In certain embodiments, method 700 further includes generating optical character recognition (OCR) data for the document, wherein prompting the first LM to extract, from the document, the plurality of values comprises prompting the first LM to extract, from the OCR data, the plurality of values.
In certain embodiments, method 700 further includes prompting a second LM to generate a summary for the structured output; and storing the summary in a repository.
Note that FIG. 7 is just one example of a method, and other methods including fewer, additional, or alternative operations are possible consistent with this disclosure.
FIG. 8 depicts an example method 800 for data handling. In one aspect, method 800 can be implemented by the processing system 900 of FIG. 9.
Method 800 starts, at block 802, with prompting a first language model (LM) to extract, from a document, a plurality of values for a plurality of entities defined in a schema; and generate; based on the plurality of values, a structured output in compliance with the schema.
Method 800 continues, to block 804, with receiving, from the first LM, the structured output.
Method 800 continues, to block 806, with populating an electronic form based on the structured output.
Method 800 continues, to block 808, with obtaining one or more analytics associated with prompting the first LM and populating the electronic form.
Method 800 continues, to block 810, with storing the document, the electronic form, and the one or more analytics in a repository.
In certain embodiments, method 800 further includes updating the structured output based on determining whether each value of the plurality of values included in the structured output matches any database value of a plurality of database values stored in a database.
In certain embodiments, updating the schema based on determining whether each value of the plurality of values included in the structured output matches any database value comprises: determining at least one value of the plurality of values included in the structured output matches a database value of the plurality of database values; and updating the structured output to include an identifier associated with the database value.
In certain embodiments, determining the at least one value of the plurality of values included in the structured output matches the database value comprises: sending, to a database service associated with the database, an application programming interface (API) request to identify whether the at least one value of the plurality of values included in the structured output matches any database value; and receiving, from the database service, via an API response, the identifier associated with the database value that matches the at least one value of the plurality of values.

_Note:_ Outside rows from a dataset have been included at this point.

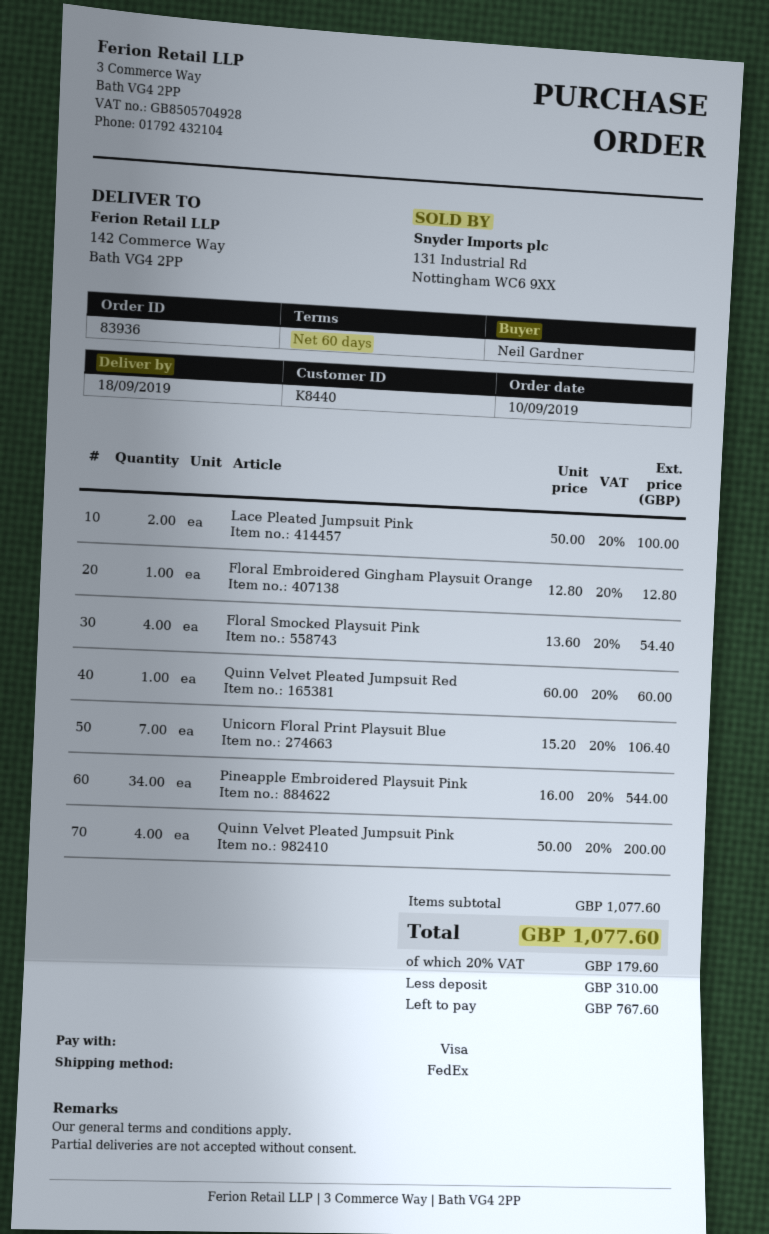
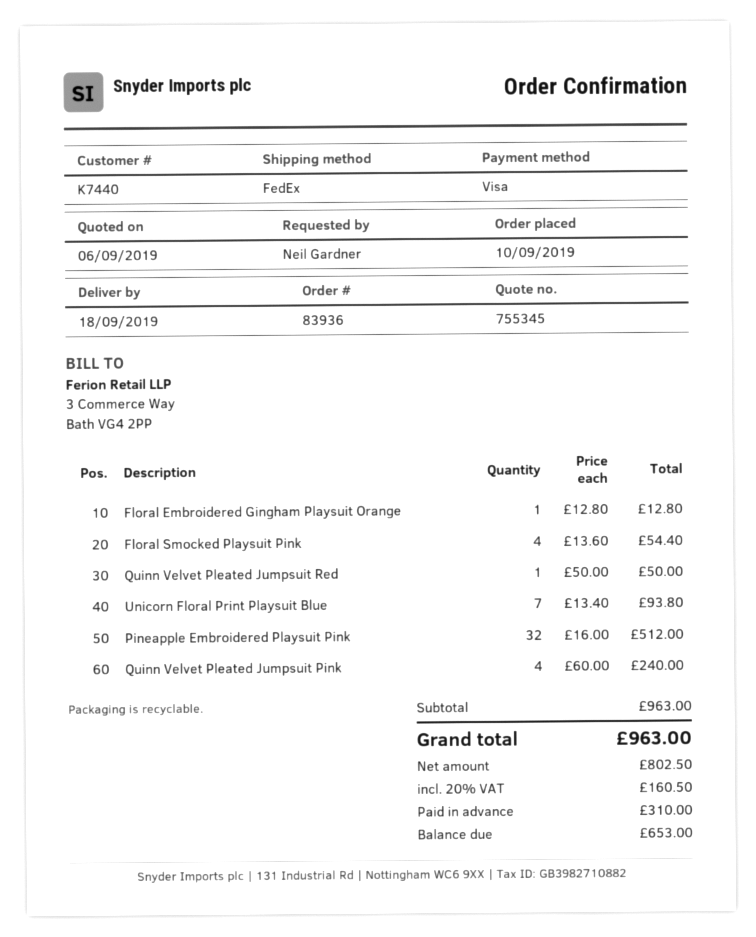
customer number: K8440 -> K7440
Lace Pleated Jumpsuit Pink: 2 x 50.00 = 100.00 -> none
Quinn Velvet Pleated Jumpsuit Red: 1 x 60.00 = 60.00 -> 1 x 50.00 = 50.00
Unicorn Floral Print Playsuit Blue: 7 x 15.20 = 106.40 -> 7 x 13.40 = 93.80
Pineapple Embroidered Playsuit Pink: 34 x 16.00 = 544.00 -> 32 x 16.00 = 512.00
Quinn Velvet Pleated Jumpsuit Pink: 4 x 50.00 = 200.00 -> 4 x 60.00 = 240.00
subtotal: 1077.60 -> 963.00
tax: 20% = 179.60 -> 20% = 160.50
total: 1077.60 -> 963.00
balance: 767.60 -> 653.00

In certain embodiments, updating the schema based on determining whether each value of the plurality of values included in the structure output matches any database value comprises: determining at least one value of the plurality of values included in the structure output does not match any database value of the plurality of database values; and updating the structured output to indicate that the at least one value does not match any database value.
In certain embodiments, determining the at least one value of the plurality of values included in the structured output does not match any database value comprises: sending, to a database service associated with the database, an API request to identify whether the at least one value of the plurality of values included in the structured output matches any database value; and receiving, from the database service, via an API response, an indication that the at least one value of the plurality of values included in the structured output does not match any database value.
In certain embodiments, method 800 further includes including, in the structured output, a review item for the at least one value.
In certain embodiments, populating the electronic form based on the structured output comprises: requesting a user to provide information about the at least one value; receiving the information from the user; and populating the electronic form further based on the information.
In certain embodiments, method 800 further includes determining, using a classification element, a form type of the document; and based on the form type, identifying the first LM and the schema.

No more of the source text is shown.